We thus conclude that AFSD’s proof showed the requisite relationship between the third-party settlement and the Medicaid-funded treatment. We further conclude that, as a matter of law, Northland’s evidence pertaining to actual medical causation did not controvert that showing.[8] The trial court properly allowed AFSD’s motion for summary judgment.

Finally, the Blaggs argue that the court erred in denying their motion to intervene. Although the Blaggs now argue that they were entitled to intervene permissively, they did not seek permissive intervention before the trial court. Rather, they argued only that they were entitled to intervene as “a matter of right.” Intervention as of right is available only “when a statute of this state, [the ORCP], or the common law, confers an unconditional right to intervene.” ORCP 33 B. The Blaggs cite no statute, rule, or common law principle conferring such a right in their circumstance. Accordingly, the motion to intervene was correctly denied.

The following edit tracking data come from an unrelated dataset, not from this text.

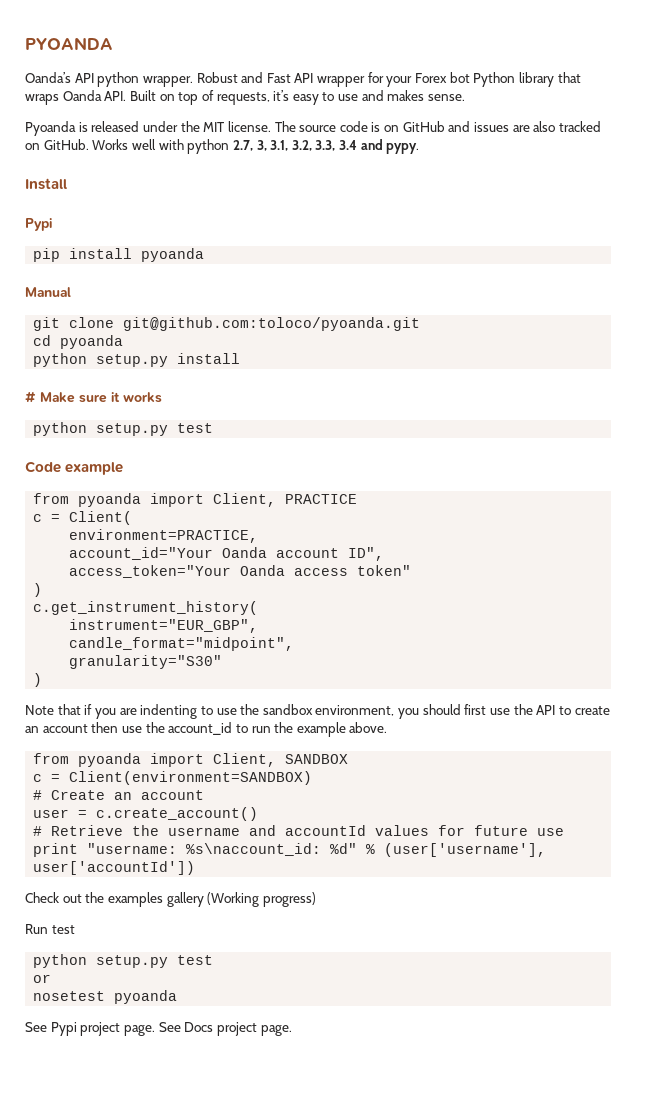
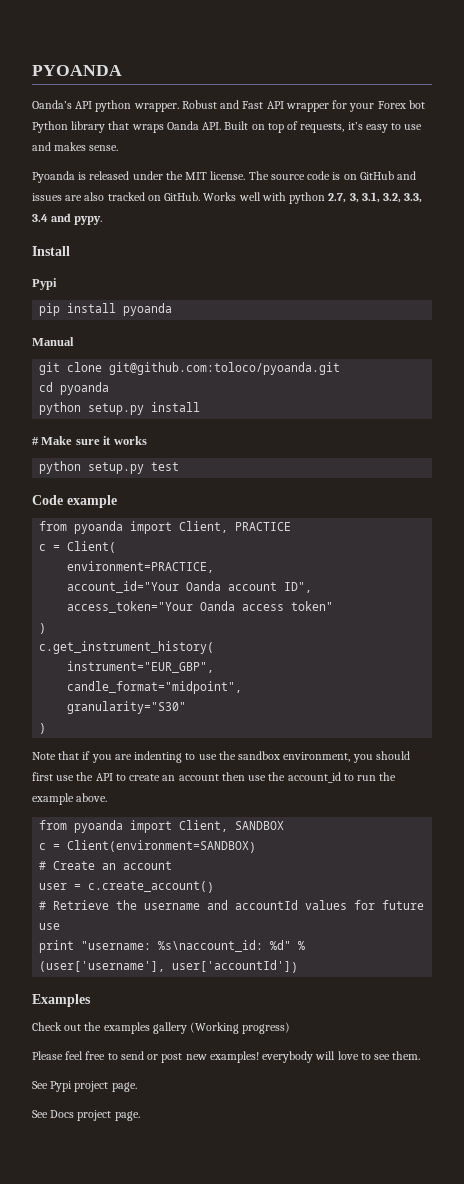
(196, 868) none -> [32,994,91,1007] // Examples
[25,924,75,934] [33,954,214,968] [33,974,52,983] [33,990,178,1004] Run test // python setup.py test // or // nosetest pyoanda -> [32,1051,421,1063] Please feel free to send or post new examples! everybody will love to see them.
(155, 1030) none -> (137, 1087) //

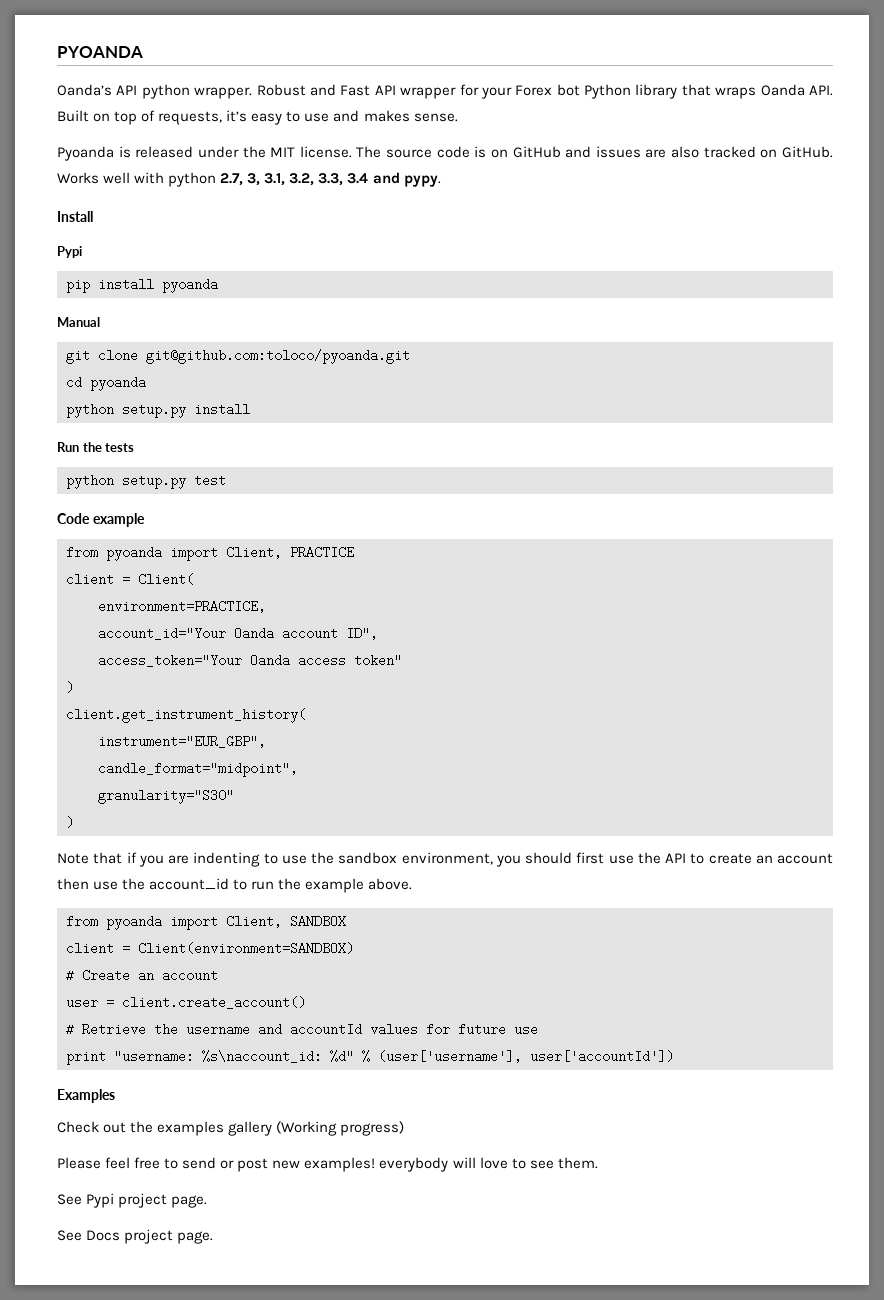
[32,436,147,445] # Make sure it works -> [57,442,135,452] Run the tests
[39,544,47,551] c -> [66,573,114,586] client
[39,641,215,654] c.get_instrument_history( -> [66,708,306,723] client.get_instrument_history(
[39,843,47,850] c -> [66,942,114,955] client
[88,881,215,893] c.create_account() -> [122,996,306,1009] client.create_account()

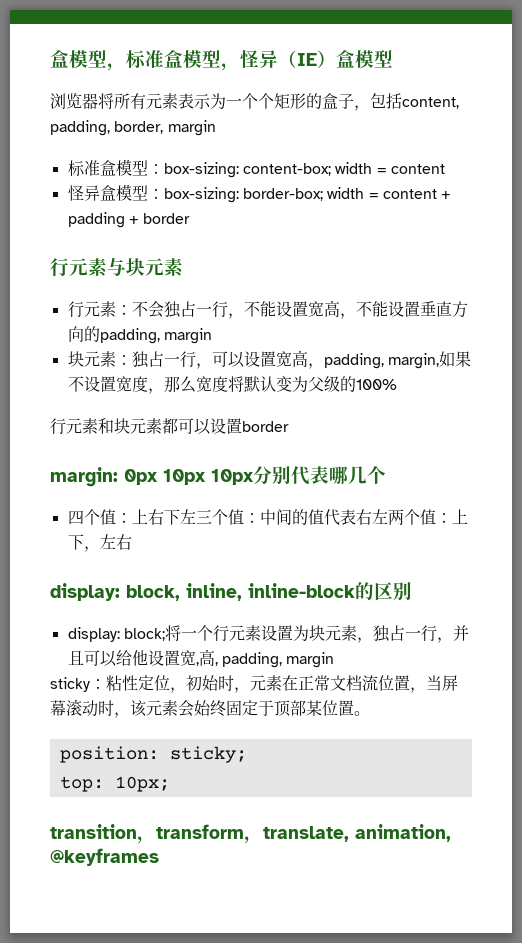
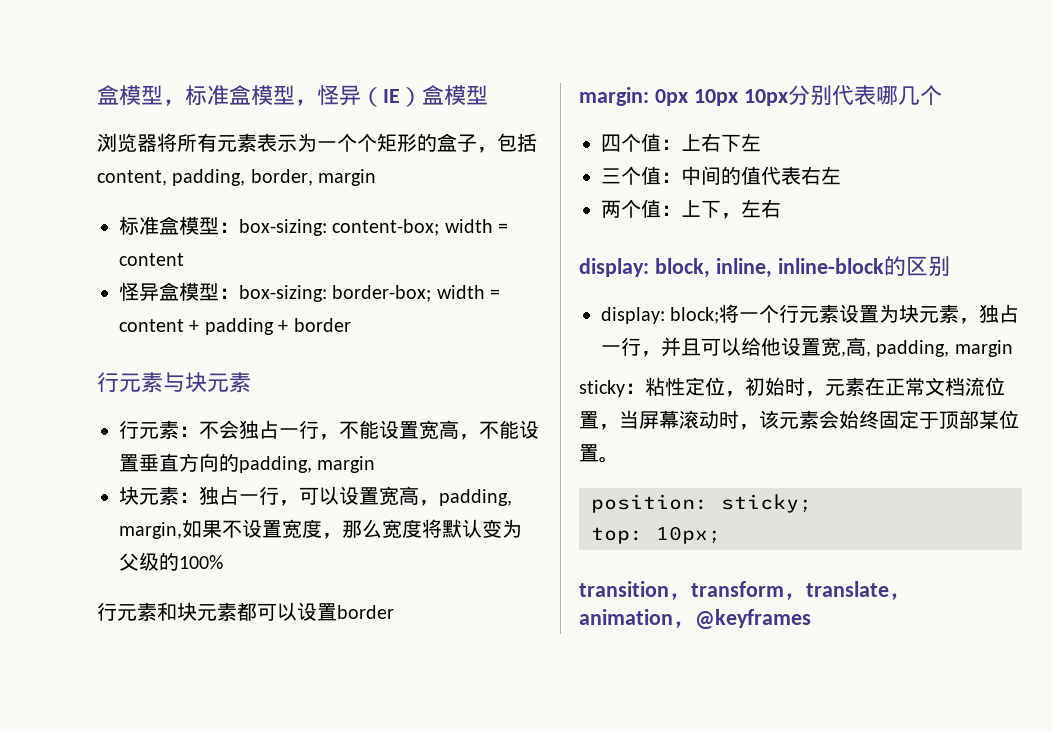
(196, 516) none -> (761, 142) //
(388, 516) none -> (841, 175) //
[263,824,451,842] translate, animation, -> [806,581,911,600] [579,609,695,628] translate，animation，

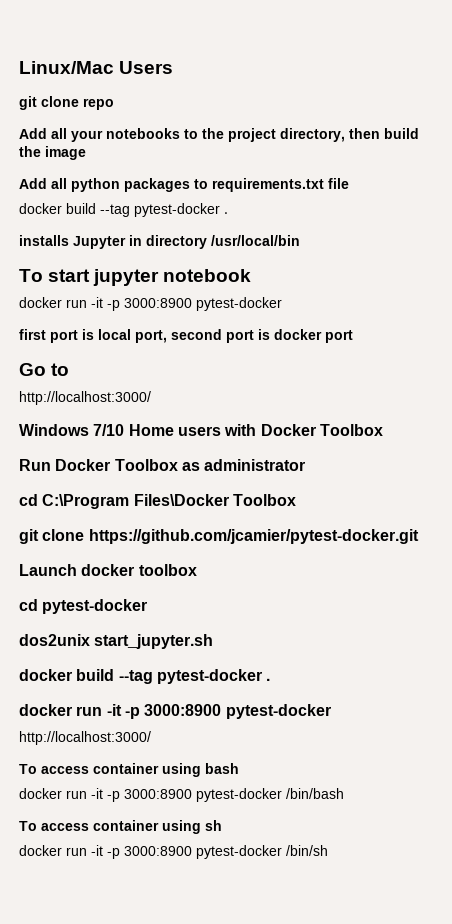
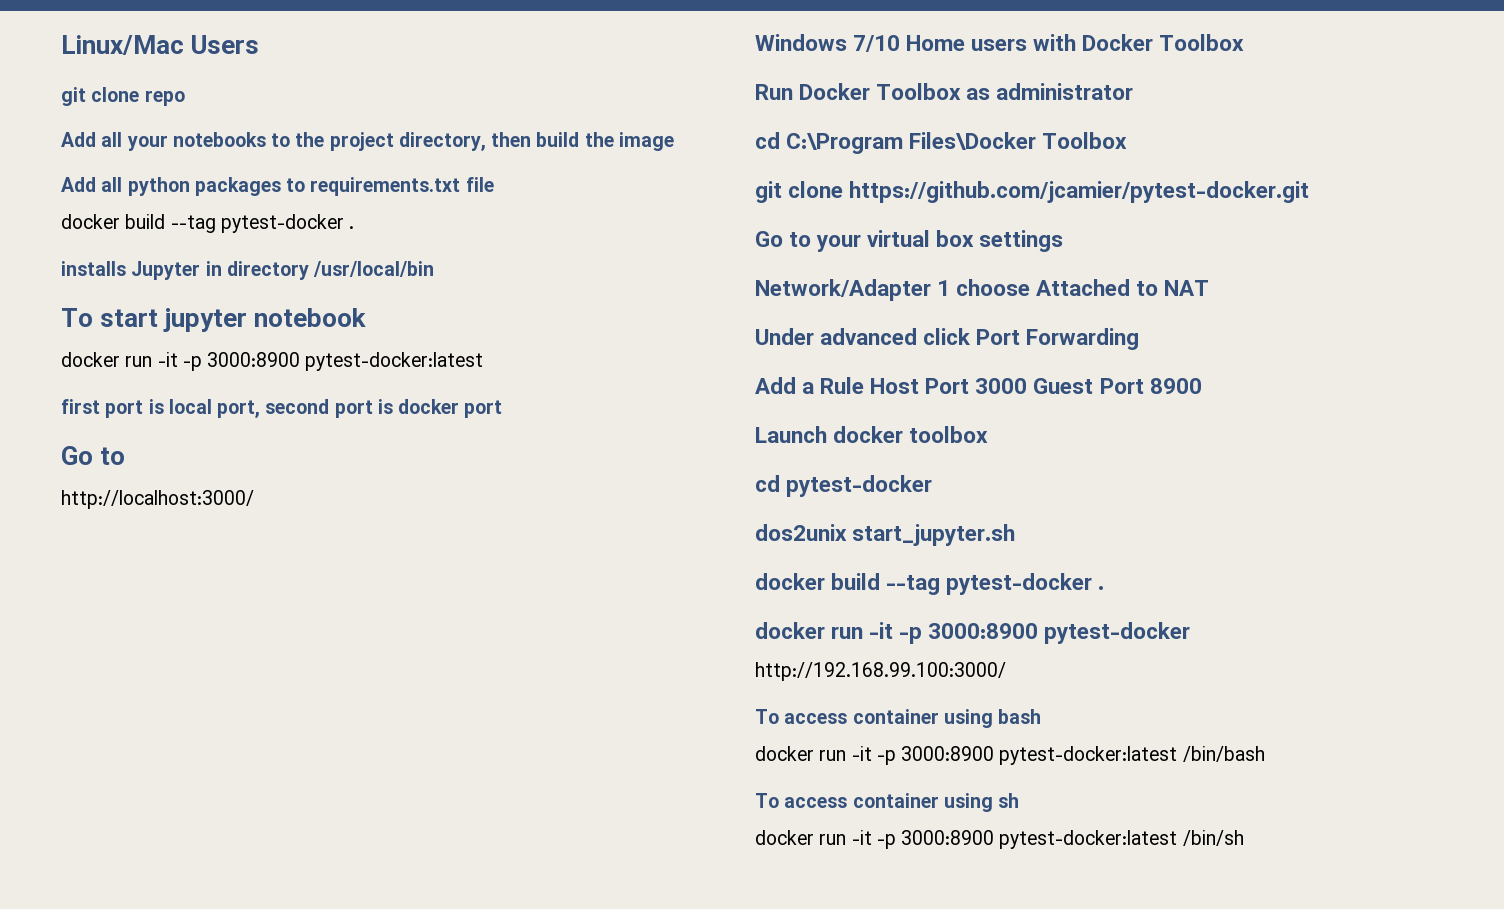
[196,297,282,311] pytest-docker -> [305,352,484,371] pytest-docker:latest
(419, 536) none -> [755,230,1064,252] [755,279,1210,301] [755,328,1140,350] [755,377,1202,394] // Go to your virtual box settings // Network/Adapter 1 choose Attached to NAT // Under advanced click Port Forwarding // Add a Rule Host Port 3000 Guest Port 8900
[19,731,151,745] http://localhost:3000/ -> [755,662,1006,681] http://192.168.99.100:3000/
[196,788,282,802] pytest-docker -> [999,746,1178,765] pytest-docker:latest
[196,845,282,859] pytest-docker -> [999,830,1178,849] pytest-docker:latest

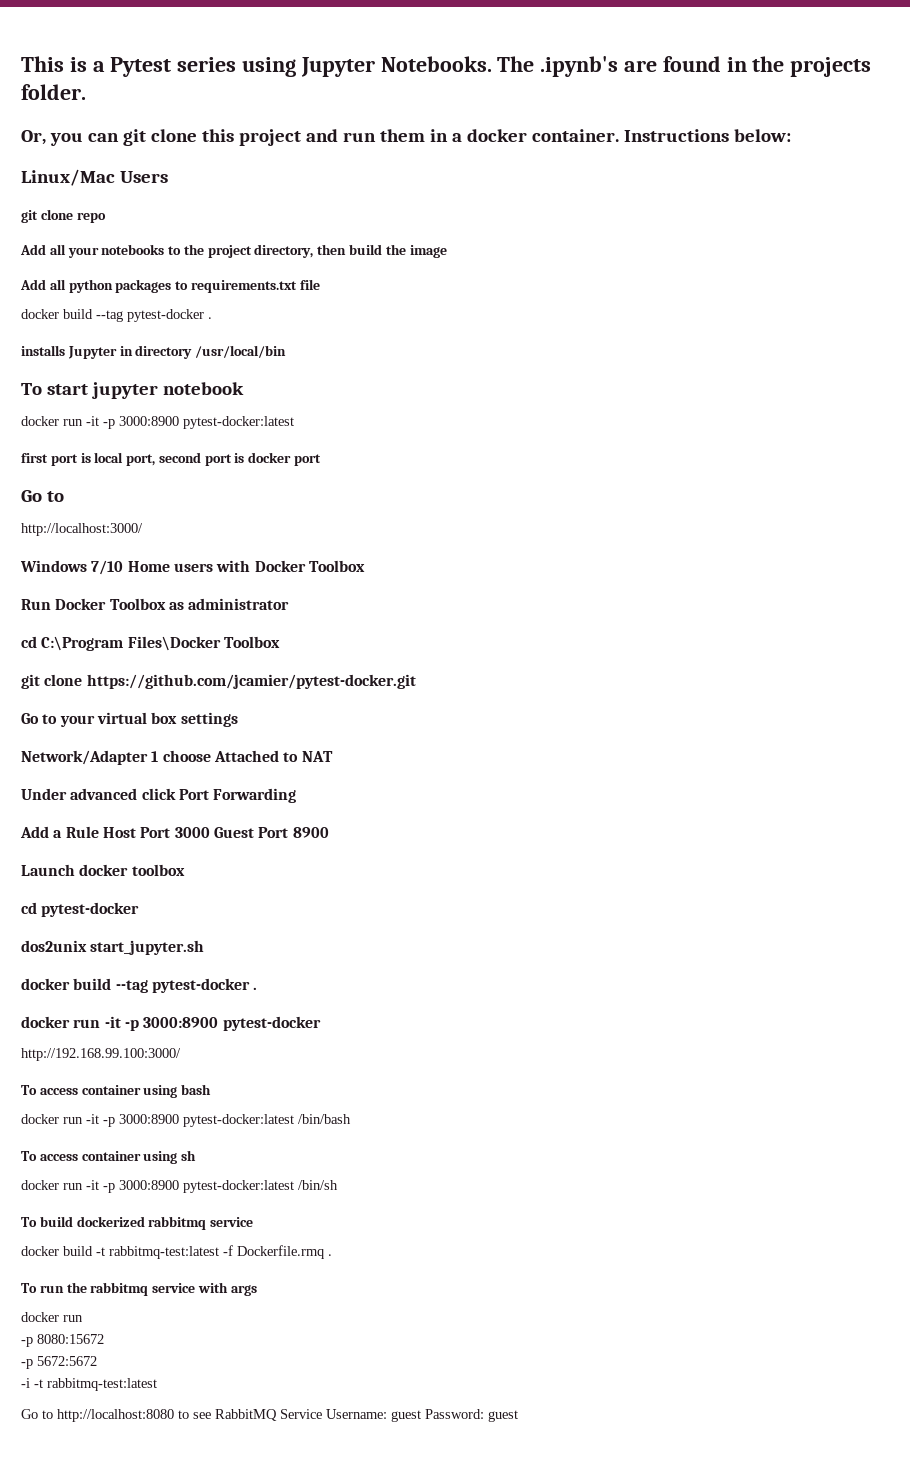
(61, 45) none -> [21,56,872,77] [21,84,86,100] [21,129,791,146] This is a Pytest series using Jupyter Notebooks. The .ipynb's are found in the projects folder. // Or, you can git clone this project and run them in a docker container. Instructions below: //
(1244, 838) none -> [21,1216,254,1230] [21,1245,332,1259] [21,1282,257,1296] [21,1312,83,1322] [21,1334,104,1347] [21,1356,97,1369] [21,1378,157,1391] [21,1409,518,1422] // To build dockerized rabbitmq service // docker build -t rabbitmq-test:latest -f Dockerfile.rmq . // To run the rabbitmq service with args // docker run // -p 8080:15672 // -p 5672:5672 // -i -t rabbitmq-test:latest // Go to http://localhost:8080 to see RabbitMQ Service Username: guest Password: guest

[1] The putative intervenors, Donna and James Blagg, are Blagg’s parents, guardians, and conservators.
[2] The complaint alleged, inter alia, that the officers’ conduct in failing to secure adequate medical care for Blagg violated his rights to due process of law under the Fourteenth Amendment.
[3] Northland does not assign error to the trial court’s denial of its cross-motion for summary judgment.
[4] 42 U.S.C. § 1396p(a)(1), provides, in part:

“No lien may be imposed against the property of any individual prior to his death on account of medical assistance paid or to be paid on his behalf under the State plan, except —
“(A) pursuant to the judgment of a court on account of benefits incorrectly paid on behalf of such individual[.]”

[5] At oral argument, AFSD’s counsel acknowledged that, “as a matter of comity,” AFSD was bound by the Timmons injunction.
[6] We note that the 1995 legislature amended ORCP 47 C. Assuming, without deciding, that that amendment applies to this appeal, it does not affect our analysis.
[7] We note, moreover, that if the Blaggs and Northland believed that their settlement did not relate to conduct causing or exacerbating the Medicaid-treated injuries, they could have attempted to compromise AFSD’s lien. Such negotiations are routine, particularly with respect to workers’ compensation liens, in third-party personal injury litigation. But they did not do so.
[8] In so holding, we need not, and do not, decide whether evidence other than that pertaining to actual medical causation could controvert the sort of prima facie showing of “relatedness” that AFSD made here.